Each file above can be explained as follows.

[1] mm/mempolicy: configuration interface for mempolicy subsystem

[2] cpu_nodes: list of cpu nodes

    information interface which is used to describe which nodes
    may generate sub-folders under each policy interface.

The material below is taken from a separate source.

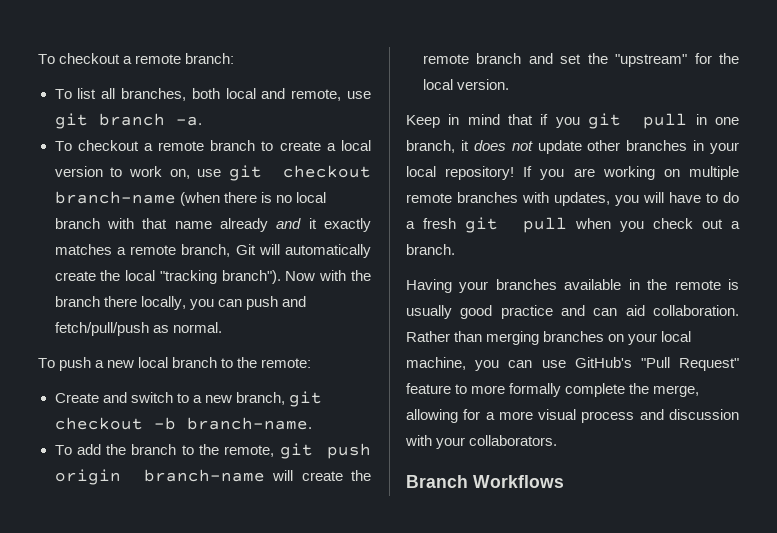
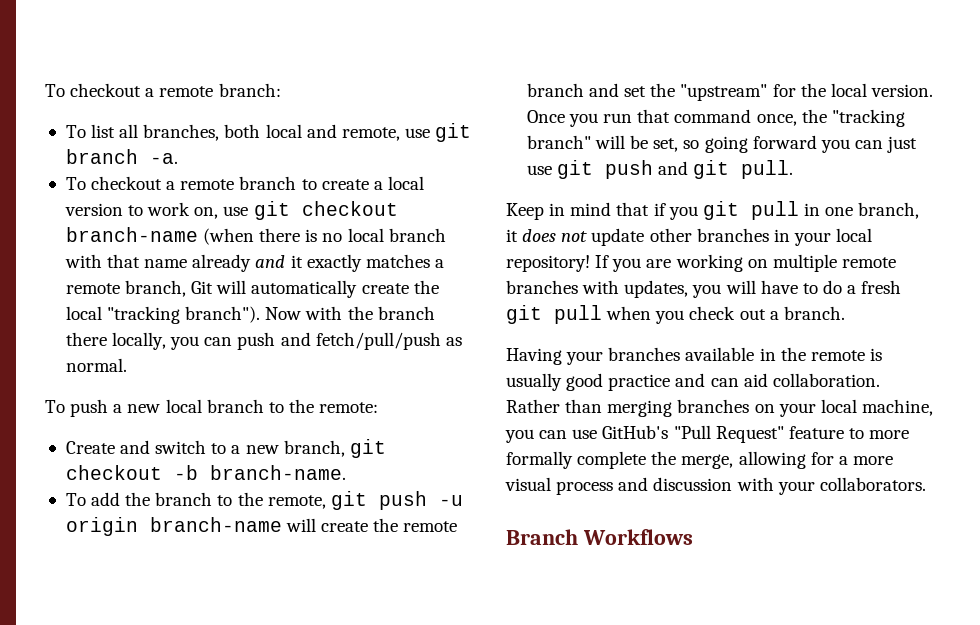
(371, 451) none -> [438,495,463,506] -u
(509, 84) none -> [526,109,905,127] [526,135,918,153] [526,160,794,179] Once you run that command once, the "tracking branch" will be set, so going forward you can just use git push and git pull.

For example,
    the weighted_interleave policy generates a nodeN folder for each
    cpu node.

[3] possible_nodes: list of possible nodes

    informational interface which may be used across multiple memory
    policy configurations.  Lists the `possible` nodes for which
    configurations may be required.  A `possible` node is one which has
    been reserved by the kernel at boot, but may or may not be online.

    For example, the weighted_interleave policy generates a nodeN/nodeM
    folder for each cpu node and memory node combination [N,M].

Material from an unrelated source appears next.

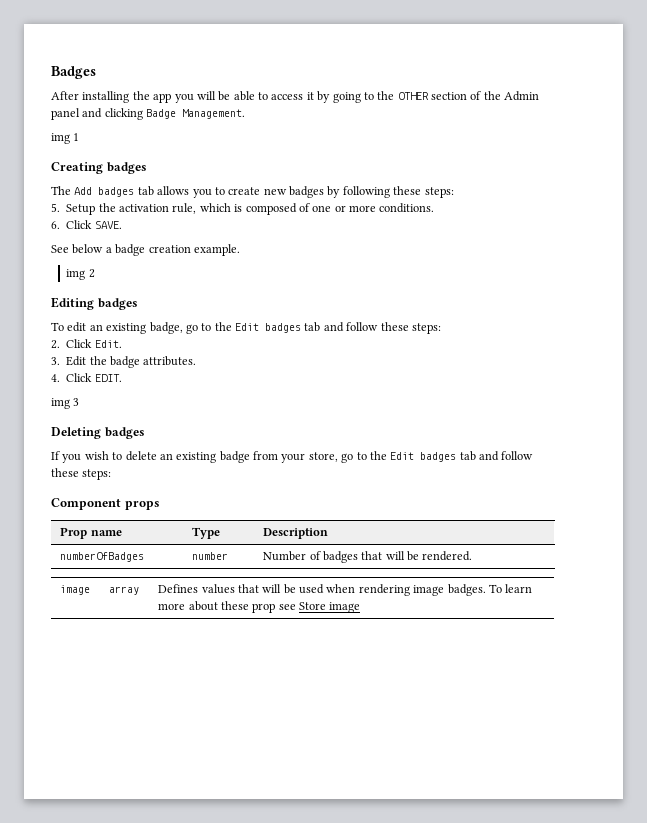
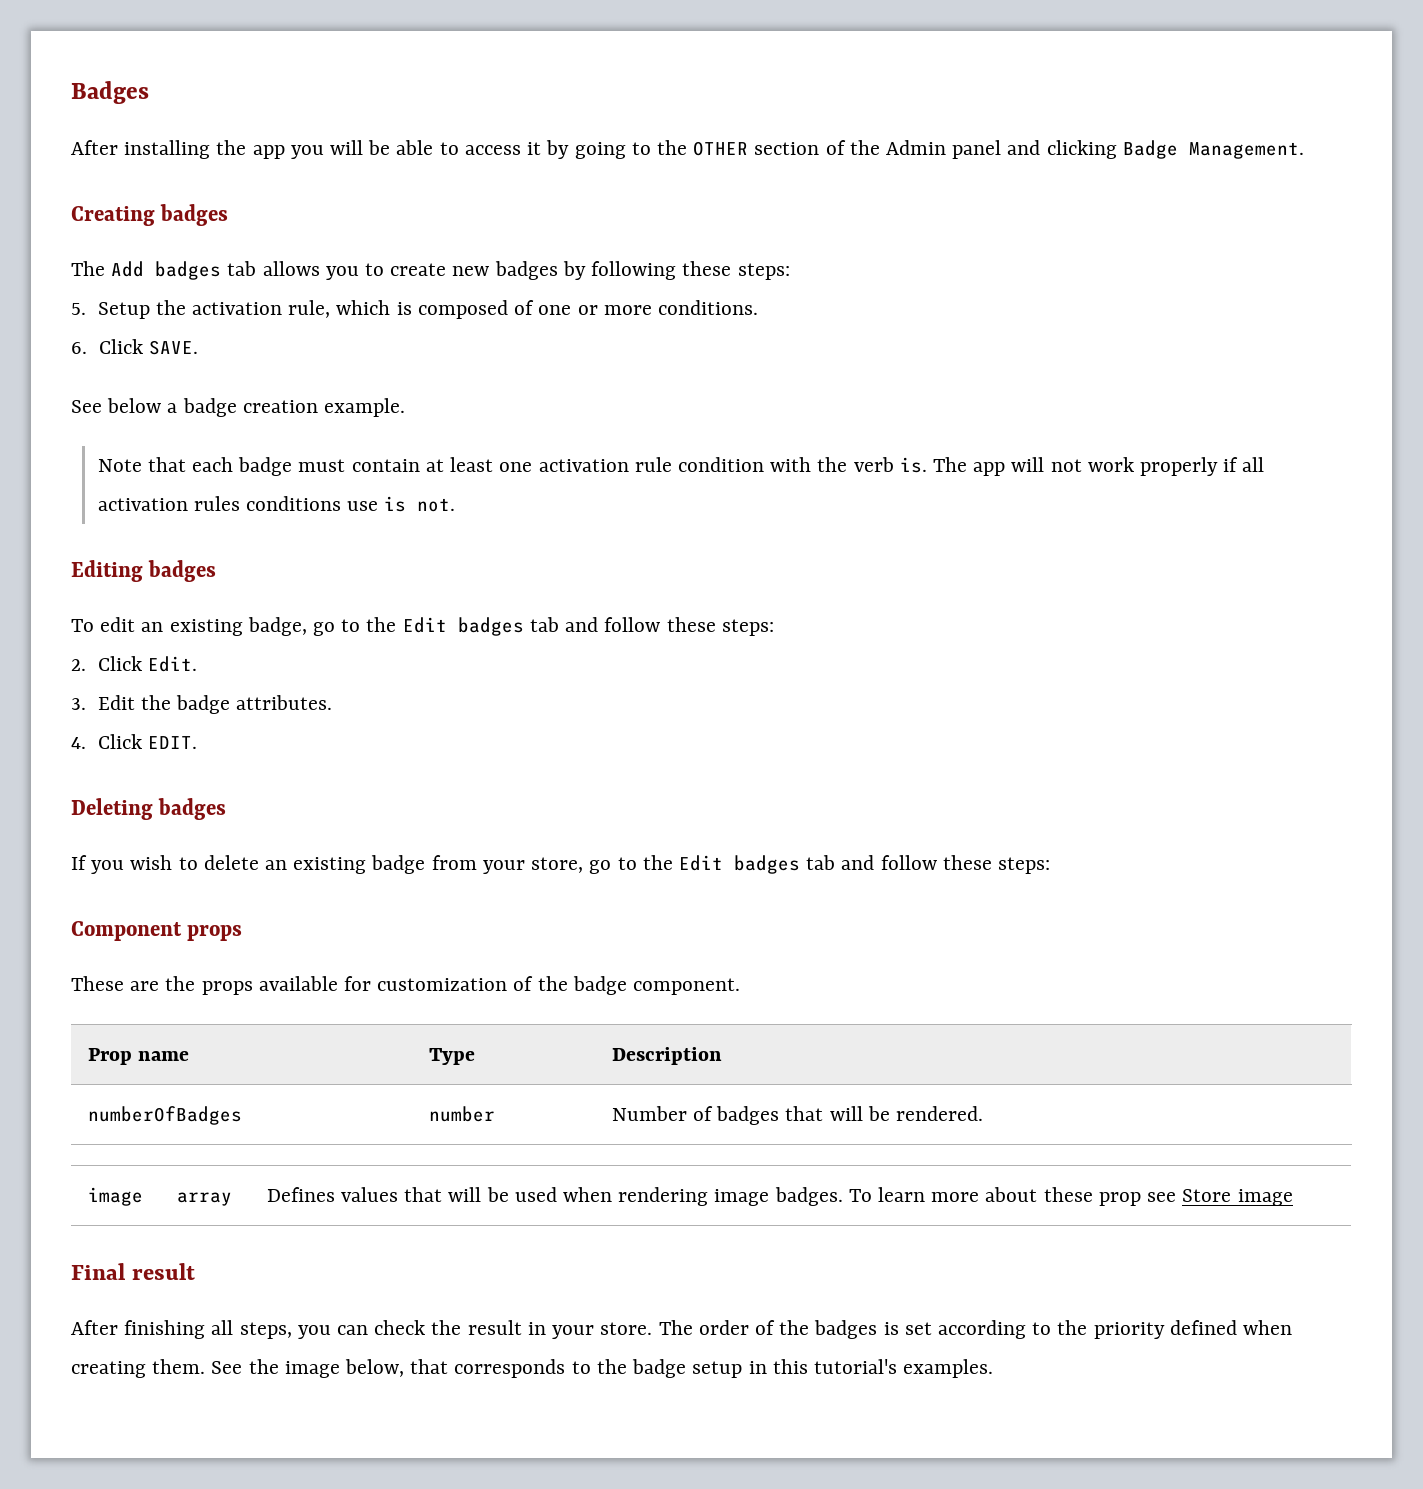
[51,133,80,144] // img 1 -> (1304, 150) none
[66,269,95,280] img 2 -> [97,457,1265,476] [97,496,456,512] Note that each badge must contain at least one activation rule condition with the verb is. The app will not work properly if all activation rules conditions use is not.
[51,398,80,409] // img 3 -> (197, 742) none
(160, 505) none -> [71,976,741,995] // These are the props available for customization of the badge component.
(361, 607) none -> [71,1263,195,1280] [71,1320,1293,1339] [71,1359,994,1378] // Final result // After finishing all steps, you can check the result in your store. The order of the badges is set according to the priority defined when creating them. See the image below, that corresponds to the badge setup in this tutorial's examples.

[4] weighted_interleave/: config interface for weighted interleave policy

[5] weighted_interleave/nodeN/:  initiator node configurations

    Each CPU node receives its own weighting table, allowing for (src,dst)
    weighting to be accomplished, where src is the cpu node the task is
    running on, and dst is an index into the array of weights for that
    source node.

[6] weighted_interleave/nodeN/nodeM/:  memory node configurations

[7] weighted_interleave/nodeN/nodeM/weight: weight for [N,M]

    The weight table for nodeN which can be programmed to weight each
    target (nodeM) differently.  This is important for allowing re-weight
    to occur automatically on a task migration event, either via scheduler
    initiated migration or a cgroup.cpusets/mems_allowed policy change.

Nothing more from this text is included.